I handed over some paperwork to the old man, like I said we needed entertainment in this new World. TV shows were just repeats, or recorded broadcasts were the only entertainment for most. File sharing speeds were at a snails-pace as the local Internet was flooded with Military packets. Life was boring, but you daren't go outside.
"Thank you ever so much" he whispered, the paper almost transparent in his aged, freckled hands. Maybe it was just the candle flickering in the breeze through the old room. Much of this City is still Medieval, and this house was no exception. Luckily we were far enough from the window to avoid being detected by sentries. The papers were just News reports, excerpts from books and some observations of my own. Being a History Student, my interests ranged from Conflicts to modern Laws. I hated old History, I preferred gritty, controversial events - much like now.
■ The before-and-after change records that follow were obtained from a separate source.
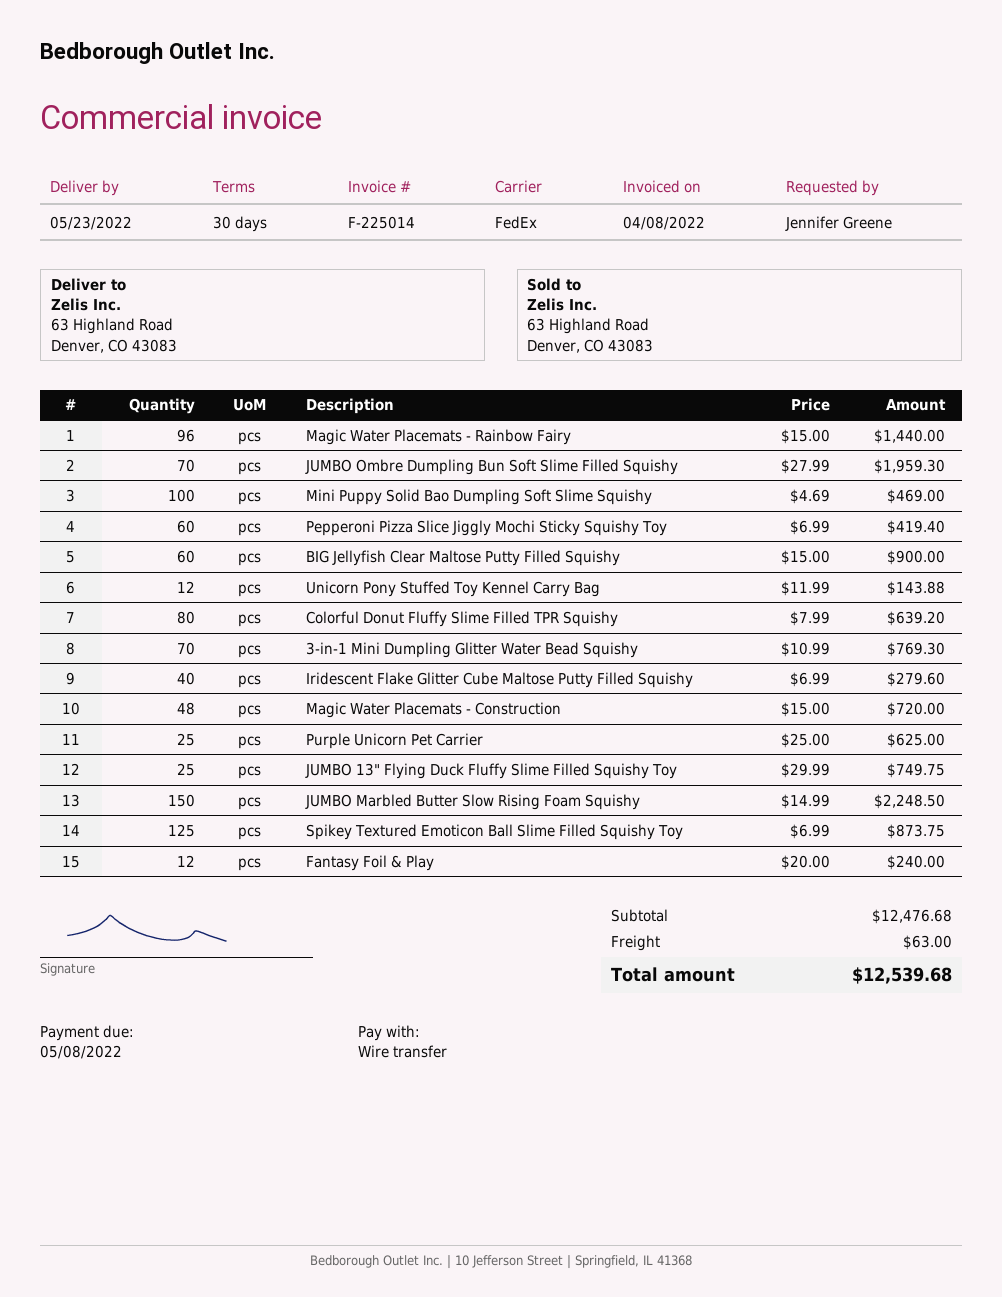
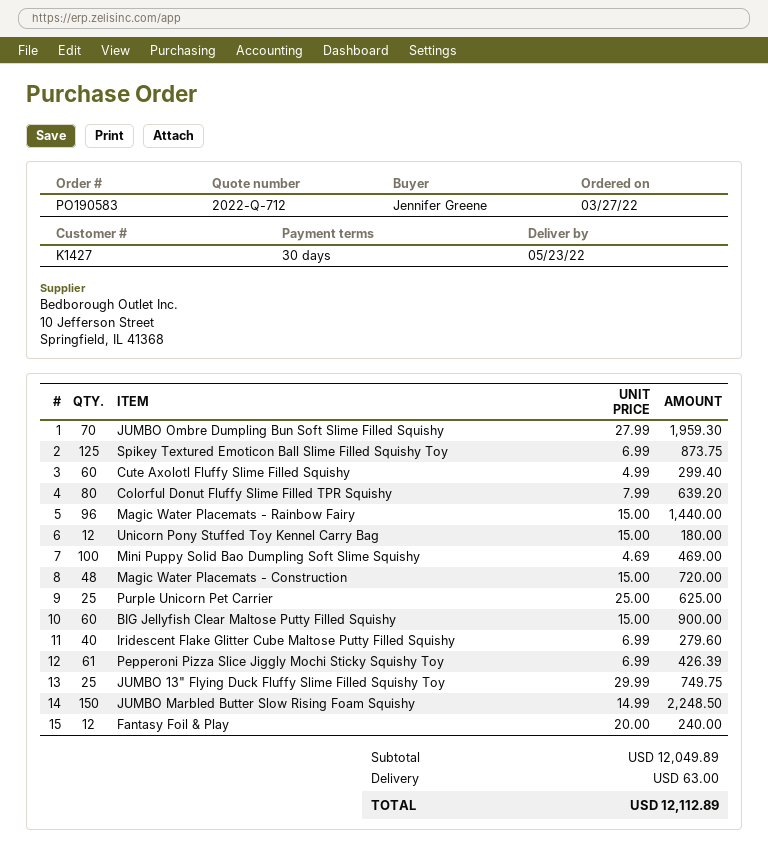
Pepperoni Pizza Slice Jiggly Mochi Sticky Squishy Toy: 60 x 6.99 = 419.40 -> 61 x 6.99 = 426.39
Unicorn Pony Stuffed Toy Kennel Carry Bag: 12 x 11.99 = 143.88 -> 12 x 15.00 = 180.00
3-in-1 Mini Dumpling Glitter Water Bead Squishy: 70 x 10.99 = 769.30 -> none
Cute Axolotl Fluffy Slime Filled Squishy: none -> 60 x 4.99 = 299.40
subtotal: 12476.68 -> 12049.89
total: 12539.68 -> 12112.89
I placed the rickety hardwood box into my pocket and moved around to check for noises. I took it out as this was not quiet enough to bypass the Sentries by the Graveyard.
"Do you have anything to..." I didn't finish, and making a motion like stuffing a turkey, the old man handed me some insulation. I pushed it into the box, closing the lid and repeated the process.
"Perfect" I said, smiling.
I hugged him, wished him well and opened the back door, keeping an upward tension on it to avoid any squeaking. As I turned round, the almost teary glint in his eyes locked onto mine. After checking and securing my pockets, coat and footwear, I was enveloped by the night.